部屋分けはどうなるのかと思っていたけど、そこは当初の予定通り、私と黒瀬くんが同じ部屋で、皇さんと萌黄さんが同室、美代さんは一人部屋にしたらしい。
美代さん曰く、皇さんと一緒の部屋で寝るのはさすがに気恥ずかしいとのことだ。
すっぴんを見られたくないと恥じらっている姿はとても可愛かったけど、「化粧してもしてなくても、別に何にも変わんなくない?」とうっかり失言を漏らした萌黄さんは、鳩尾に重たい一発をお見舞いされていた。

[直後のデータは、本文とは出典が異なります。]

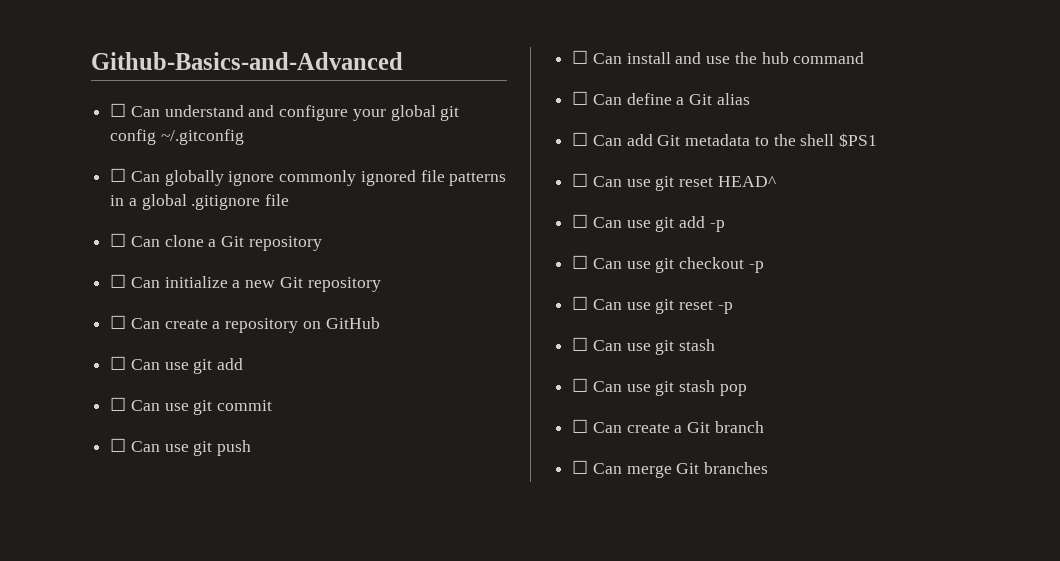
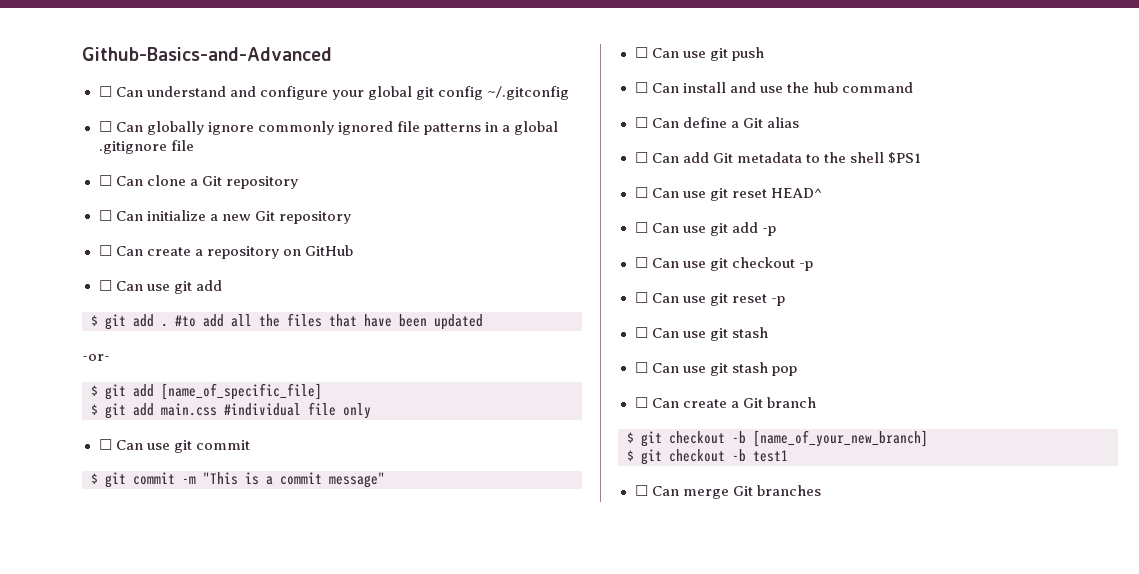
(244, 364) none -> [91,313,483,330] [82,354,110,361] [91,383,322,400] [91,402,371,419] // $ git add . #to add all the files that have been updated // -or- // $ git add [name_of_specific_file] // $ git add main.css #individual file only
(273, 405) none -> [91,472,385,488] // $ git commit -m "This is a commit message"
(764, 427) none -> [627,430,928,447] [627,449,788,465] // $ git checkout -b [name_of_your_new_branch] // $ git checkout -b test1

――皇さんが天ぷらと炊き込みご飯に夢中になっているタイミングをばっちり見計らっていたところが、さすが美代さんだなと思いました。
そして、豪勢な会席料理に舌鼓を打った私たちは、各々部屋に戻って自由に過ごすことになったのだ。
萌黄さんと皇さんは、このまま二人で大浴場に向かうみたい。
三人と別れた私と黒瀬くんは、今日から二日間寝泊まりすることになる部屋に戻ってきた。